Most of what the men chanted was in their own Indian language, but a few words were in English.
Sister Constance,
Sister Constance,
You left us all too soon...
Apparently Vic had been fascinated by the Indians too, or at least interested. I got a chair and looked on top of the bookshelf. Nothing. As long as I was up there I looked around the room. Nothing but dust.
Under the sideboard was the safe. I craned my head and looked under the desk. There was the combination, scotch-taped to the underside: 8–18-85. I looked at the serial number on the safe. It was the date he bought it.
Inside was another disappointment. A crappy .22 revolver that was practically frozen from rust and less than a grand in cash. I left it open for Leon.
I settled down at Vic's desk. There were some papers on the desk, not filed yet, and I went through those first. Nothing interesting. I turned on the computer. It was nearly empty.
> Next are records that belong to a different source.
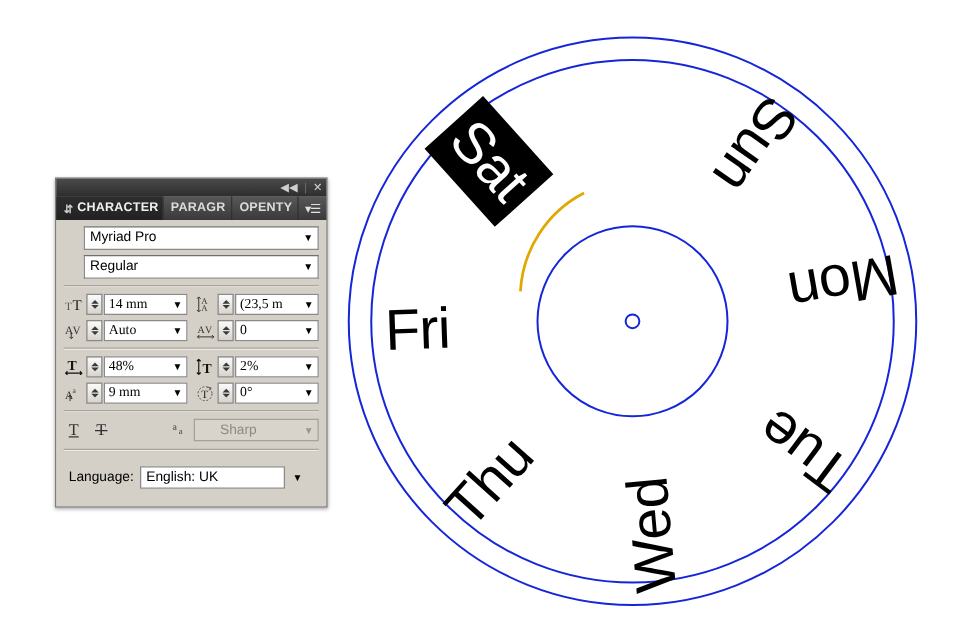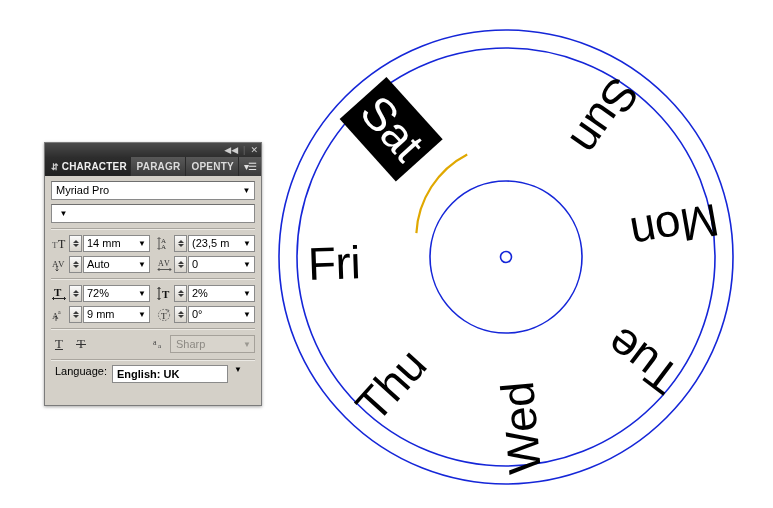--- a/index.html
+++ b/index.html
@@ -92,7 +92,7 @@
     background: #d4d0c8;
     padding: 5px 6px 6px 6px;
   }
-  .combo-row { margin-bottom: 4px; }
+  .combo-row { margin-bottom: 4px; margin-left: 16px; }
   .combo {
     display: flex; align-items: center;
     height: 17px;

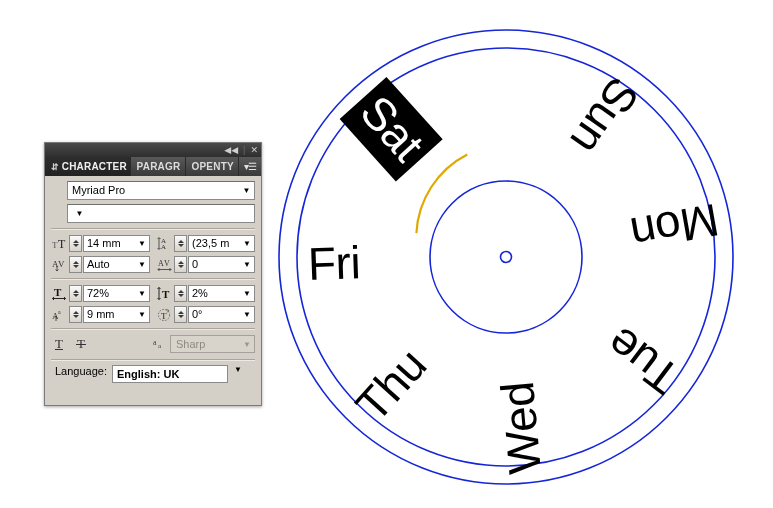--- a/index.html
+++ b/index.html
@@ -260,6 +260,7 @@
 
     <div class="combo-row">
       <div class="combo">
+        <span class="val">Regular</span>
         <span class="arrow">▼</span>
       </div>
     </div>

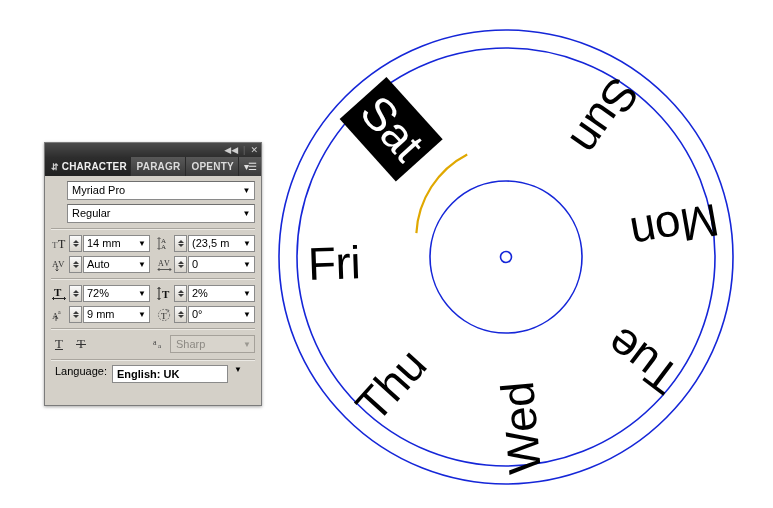--- a/index.html
+++ b/index.html
@@ -153,6 +153,7 @@
     font-size: 11px;
     min-width: 0;
     overflow: hidden;
+    font-family: Liberation Serif, serif;
   }
   .inputbox .txt { flex:1; white-space:nowrap; overflow:hidden; }
   .inputbox .arrow { width:14px; text-align:center; font-size:8px; }

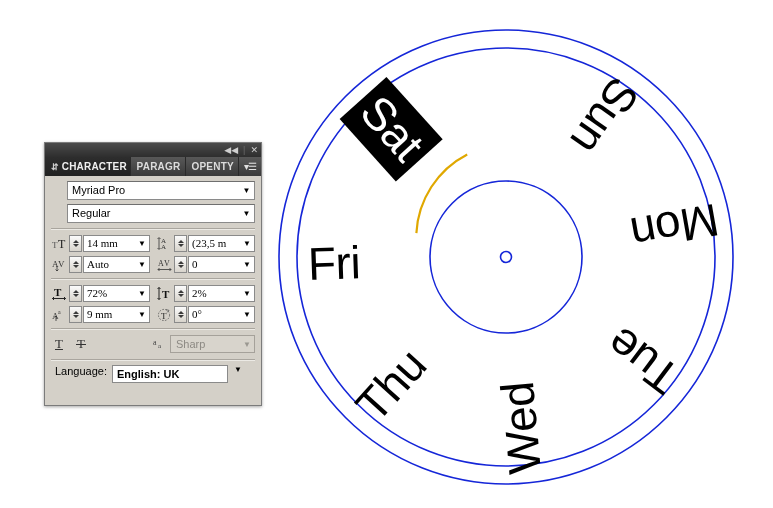--- a/index.html
+++ b/index.html
@@ -358,7 +358,7 @@
             <i class="dn"></i>
           </span>
         <span class="inputbox">
-          <span class="txt">72%</span>
+          <span class="txt">48%</span>
           <span class="arrow">▼</span>
         </span>
       </div>

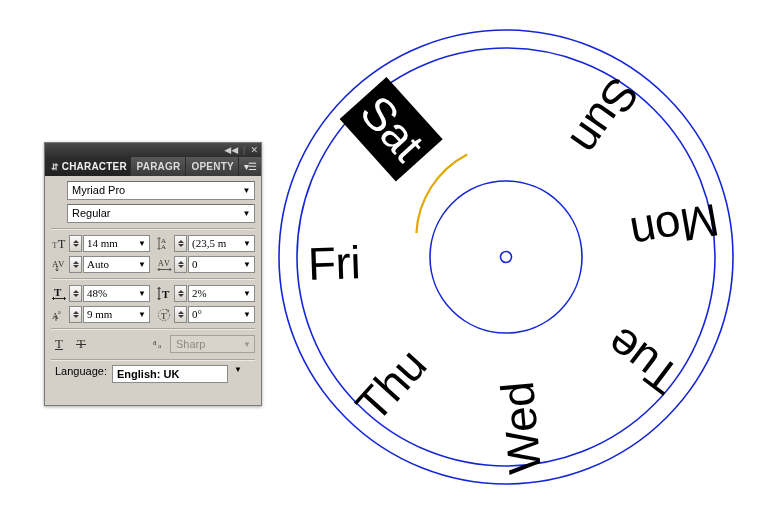--- a/index.html
+++ b/index.html
@@ -187,7 +187,7 @@
     background: #d8d4cc;
     border: 1px solid #a5a19a;
     display:flex; align-items:center;
-    padding-left:5px; font-size:11px; color:#8d8a84;
+    padding-left:20px; font-size:11px; color:#8d8a84;
   }
   .aa-select .arrow { margin-left:auto; width:14px; text-align:center; font-size:8px; color:#9b9891;}
 

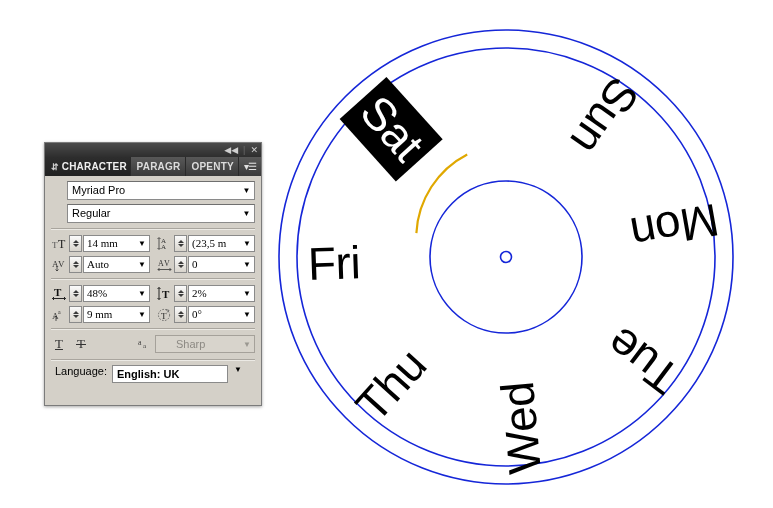--- a/index.html
+++ b/index.html
@@ -192,7 +192,7 @@
   .aa-select .arrow { margin-left:auto; width:14px; text-align:center; font-size:8px; color:#9b9891;}
 
   .lang-row {
-    display:flex; 
+    display:flex; align-items:center;
     height: 34px; padding-left: 4px;
     font-size: 11px;
   }

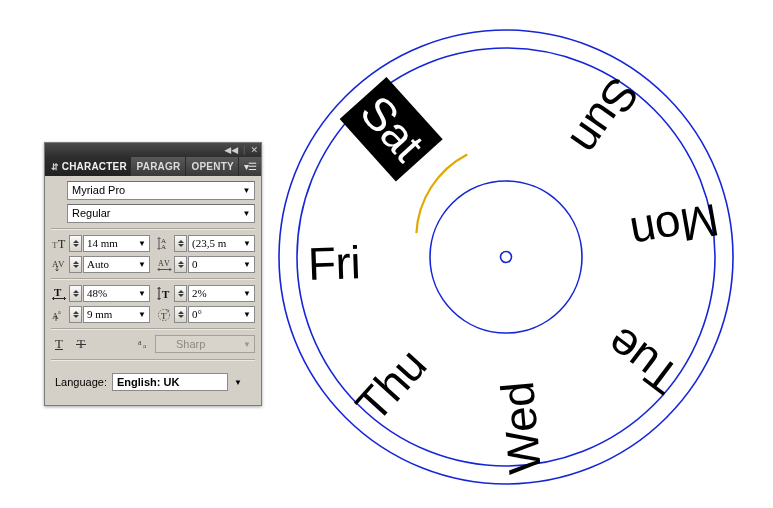--- a/index.html
+++ b/index.html
@@ -202,7 +202,6 @@
     background:#fff; border:1px solid #8a8a8a;
     display:flex; align-items:center; padding-left:4px;
     font-size:11px;
-    font-weight:bold;
   }
   .lang-arrow { width:16px; text-align:center; font-size:8px; margin-left:2px; }
 </style>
Weather, TV schedule, more weather, and sites for three different Mardi Gras krewes. His e-mail was boring and work-related or boring and personal. He was invited to a lot of dinner parties. He didn't go to many.
That was it for the office. I asked Leon if I could use the house keys for a minute. He looked confused but said yes.
I took the keys and left the house and walked down to the corner. Then I stopped, turned, and walked back. Nice block, lots of cute houses, swanky apartment buildings like Vic's, gardens with bougainvillea and banana trees, lots of bright fresh paint. His building didn't have parking, so likely Vic would often have to park a block or more away. Every day Vic would walk down this block, see these gardens, and those cute houses, and then get to his house. His house stood up well by comparison. It was as nice as any in the neighborhood.